In 1963, The Heartbeats were just like any other aspiring but uninspiring Manchester pub band, chugging their way through the standards and hoping one day to be like the Beatles.
    Their luck changed the night Harvey Lisberg and Charlie Silverman happened to see them. The two young entrepreneurs were looking for a vehicle for 16-year-old former child actor Peter Noone, and The Heartbeats looked to be just what they were after.
    The band, now with its fresh-faced lead singer installed, and renamed Herman's Hermits (allegedly because of Noone's uncanny resemblance to the cartoon character Sherman from Bullwinkle And Rocky), became an instant hit in the clubs of the Northwest and soon began to attract the attention of the London studios.
    In 1964 they were introduced to producer Mickie Most, who decided to sign the band to the Columbia label, largely on the strength of what he thought was Noone's uncanny resemblance to John F. Kennedy. That same year, "I'm Into Something Good", an unnervingly bouncy version of Earl Jean's US hit, shot straight to Number 1.
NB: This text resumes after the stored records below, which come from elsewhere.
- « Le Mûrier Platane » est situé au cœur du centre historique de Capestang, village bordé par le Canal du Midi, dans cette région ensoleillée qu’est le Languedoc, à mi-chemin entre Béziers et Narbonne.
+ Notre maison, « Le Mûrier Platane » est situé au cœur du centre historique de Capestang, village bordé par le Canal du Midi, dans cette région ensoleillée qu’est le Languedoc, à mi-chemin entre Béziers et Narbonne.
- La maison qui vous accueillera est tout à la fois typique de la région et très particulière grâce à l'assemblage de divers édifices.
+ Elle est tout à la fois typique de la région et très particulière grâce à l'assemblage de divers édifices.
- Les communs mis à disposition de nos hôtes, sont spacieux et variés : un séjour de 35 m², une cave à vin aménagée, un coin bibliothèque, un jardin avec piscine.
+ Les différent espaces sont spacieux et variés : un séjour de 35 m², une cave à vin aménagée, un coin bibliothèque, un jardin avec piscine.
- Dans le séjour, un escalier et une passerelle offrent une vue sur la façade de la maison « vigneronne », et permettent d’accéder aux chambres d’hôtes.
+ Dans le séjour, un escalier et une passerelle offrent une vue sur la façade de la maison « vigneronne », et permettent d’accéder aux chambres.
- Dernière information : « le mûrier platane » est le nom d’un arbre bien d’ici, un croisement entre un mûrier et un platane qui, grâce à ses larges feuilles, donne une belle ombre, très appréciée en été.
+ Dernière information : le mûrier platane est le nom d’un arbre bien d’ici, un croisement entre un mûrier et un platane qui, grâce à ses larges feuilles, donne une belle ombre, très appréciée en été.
    There it might have ended, had it not been for an extraordinary surge of popularity in the USA, which saw them score 11 Top 10 hits in two years. This success was due largely to the band cashing in on America's love affair with anything British. With the heart-throb Noone up front, they evolved a quintessentially English cheeky-chappie act playing vaudevillian boots-and-braces songs such as "Mrs. Brown You've Got A Lovely Daughter" and "I'm Henry VIII, I Am".
    Tellingly, these songs were never released in the UK. Instead, the Hermits turned to experienced writers like Graham Gouldman (later of 10cc) to provide them with more conventional songs such as "A Must To Avoid" and "No Milk Today".
    "We made very good records for teenage girls," Noone later admitted. "Herman's Hermits was a band for teenage girls. We made records about love and romance. We were all nice chaps and they knew it."
    Inevitably the infatuation quickly wore thin and the hits dried up. In 1970 Noone left the band to pursue a solo career, although the Hermits have since occasionally reunited for oldies tours.


He's into something good: thanks to cute singer Peter Noone, Herman's Hermits were huge stars on both sides of the Atlantic.